Лэри послушно отошел. Табаки начал объяснять, что изоляторов два. Синий и желтый. Что синий не для слабонервных личностей, зато закаляет дух, а желтый и вовсе радует душу.

— В синем начинается депрессия, а в желтом воняет мочой, потому что там слив заедает, — перебил его Сфинкс. — Это удовольствие только для того, кто мечтает побыть один. Ты мечтал о таком, Курильщик?

— Уже мечтаю, — пропыхтел я, изнемогая под тяжестью чудо-куртки. Я не мог в ней даже руки согнуть. Мешали тайники в локтях. — А скоро… за мной придут?

Пришли довольно скоро.

Напоследок, когда меня уже вывозили, как неподвижную куклу, удивил Македонский. Подбежал и протянул мне фонарик:

— Говорят, там гасят свет по ночам. Возьми, вдруг захочешь что-нибудь найти в темноте.

Это было больше, чем я слышал от него за все шесть дней в группе.

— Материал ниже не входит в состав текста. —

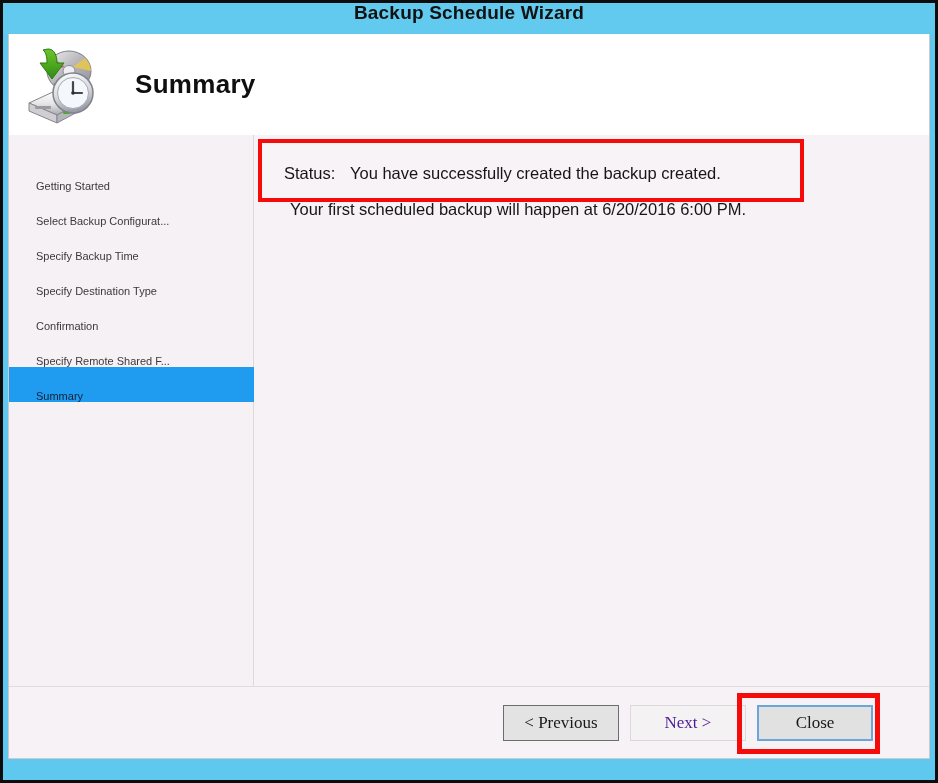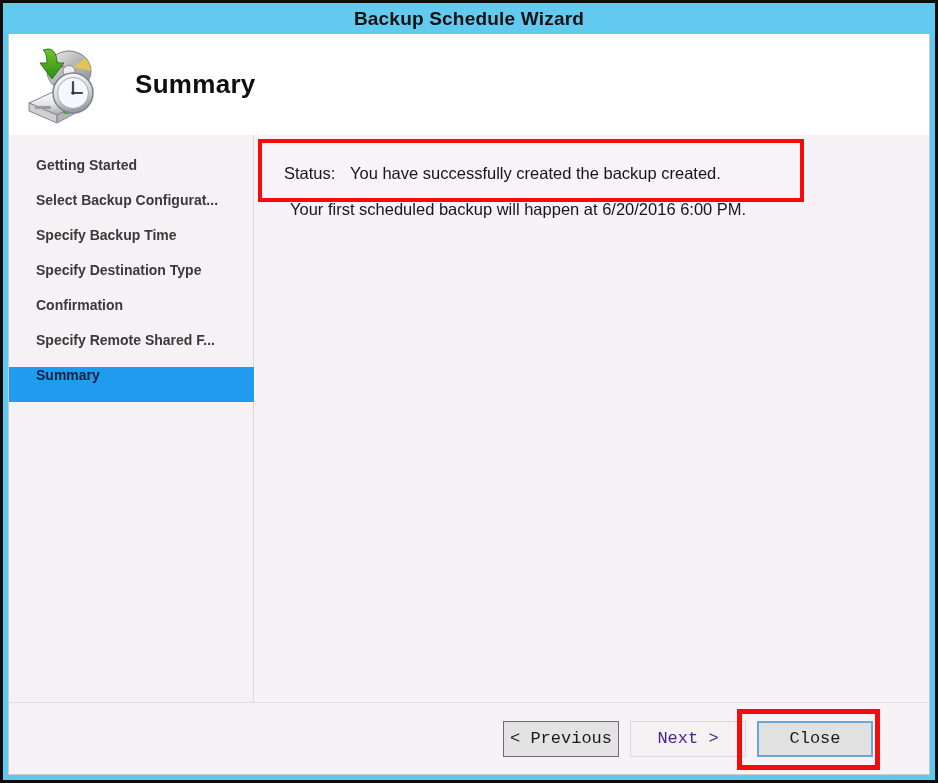"Backup Schedule Wizard" .titlebar { align-items: center -> flex-start }
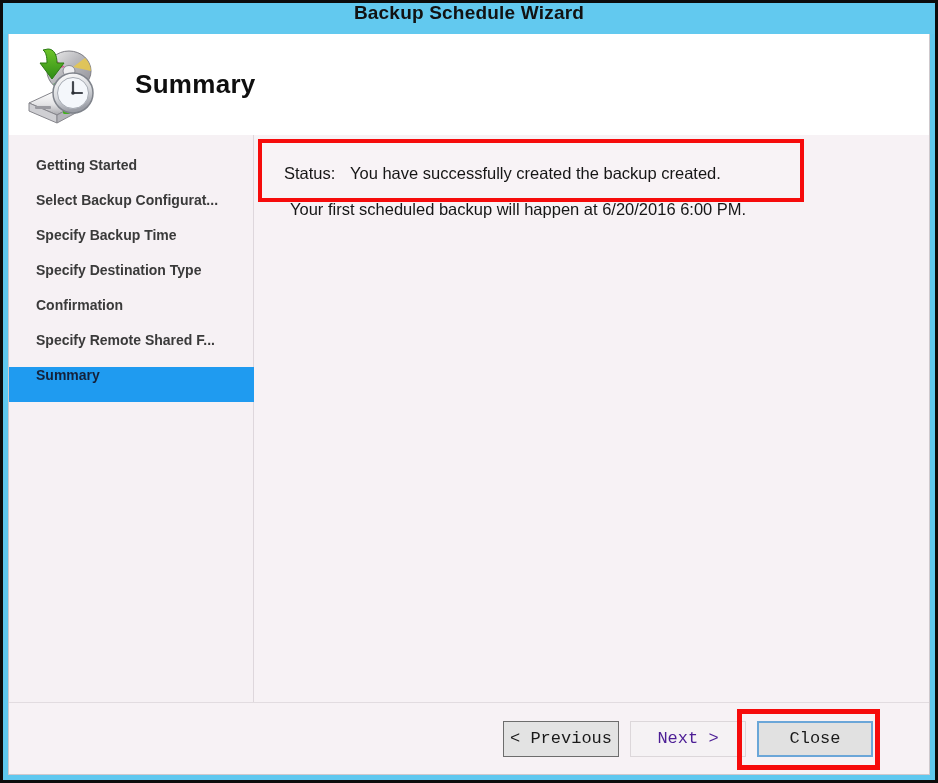"Summary" .frame-body { padding: 0 5px 5px 5px -> 0 5px 21px 5px }
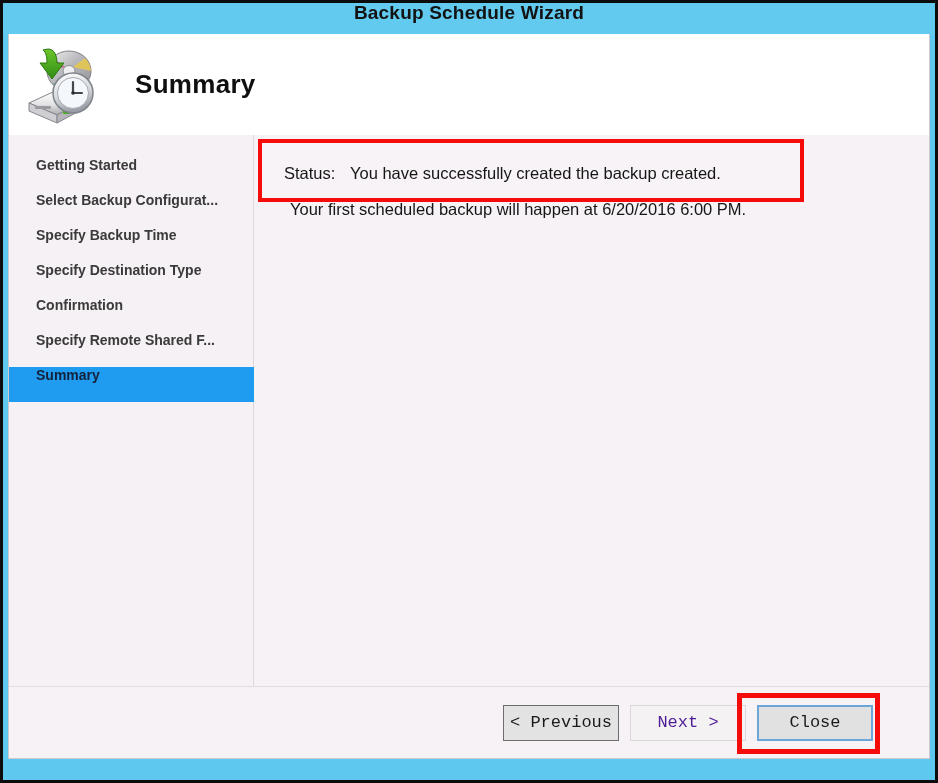"Getting Started" .nav-item { align-items: flex-start -> flex-end; font-size: 14px -> 11px; font-weight: bold -> none }
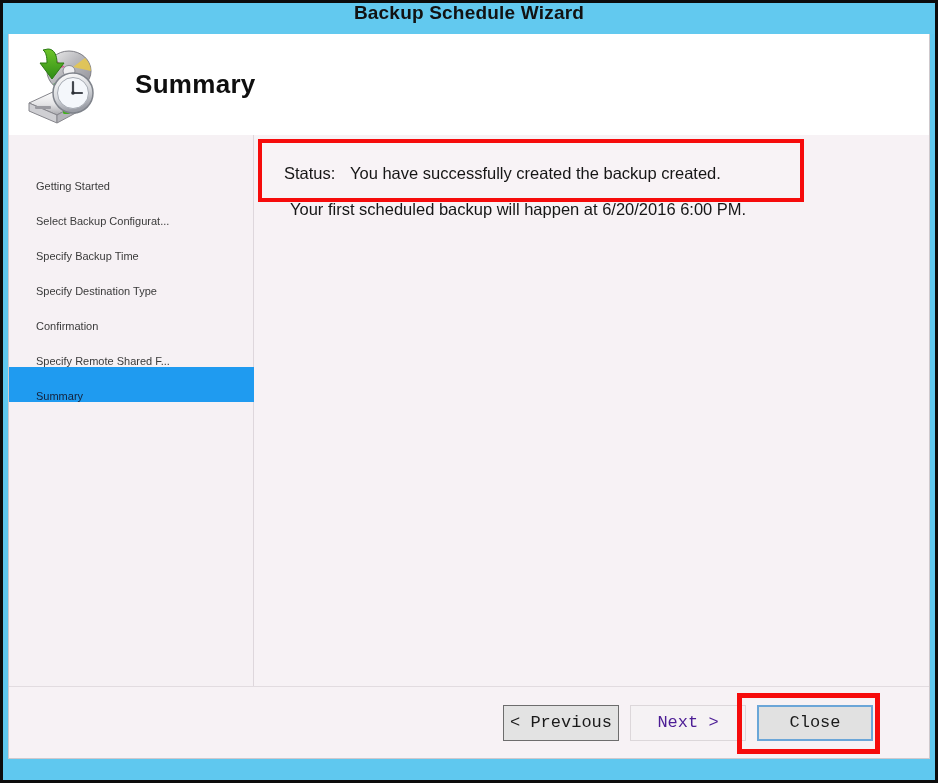"< Previous" .btn { font-family: Liberation Mono, monospace -> Liberation Serif, serif }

Руки не сгибались, но пальцы работали, и я схватил фонарик. При этом успел увидеть глаза Македонского. Они были цвета чая. В крапинку.

Еще я успел сказать «пока!» всем остальным. Умиленно махавшему мне Шакалу. Топтавшемуся у двери Лэри. Лорду, кивнувшему с кровати. Сфинксу, сидевшему на ее спинке. Горбачу. Всем…

   

Ящики, как их называли, дежурили на первом по двое на смену. Перетаскивали всякие тяжести, если было чего таскать, перевозили колясников, если считалось, что колясник может оказаться против перемещения, подметали двор, чинили то и это, а иногда зачем-то с мрачным видом пробегали по коридорам с пустыми носилками. Еще они стерегли входную дверь вместо сторожа, который стерег дверь на третий этаж. Но в основном они спивались. Ящики были любимыми персонажами местных анекдотов, которые пересказывали даже Фазаны.

Тот, которому пришлось сопровождать меня, не годился уже и для анекдотов. Старый пьяница с трясущимися руками и шаркающей походкой. Его дыхание ужасно меня беспокоило. Все время казалось, что он вот-вот скончается, не доставив меня куда надо, и я останусь на третьем в неподъемной куртке до выяснения обстоятельств его смерти. К счастью, он дотянул.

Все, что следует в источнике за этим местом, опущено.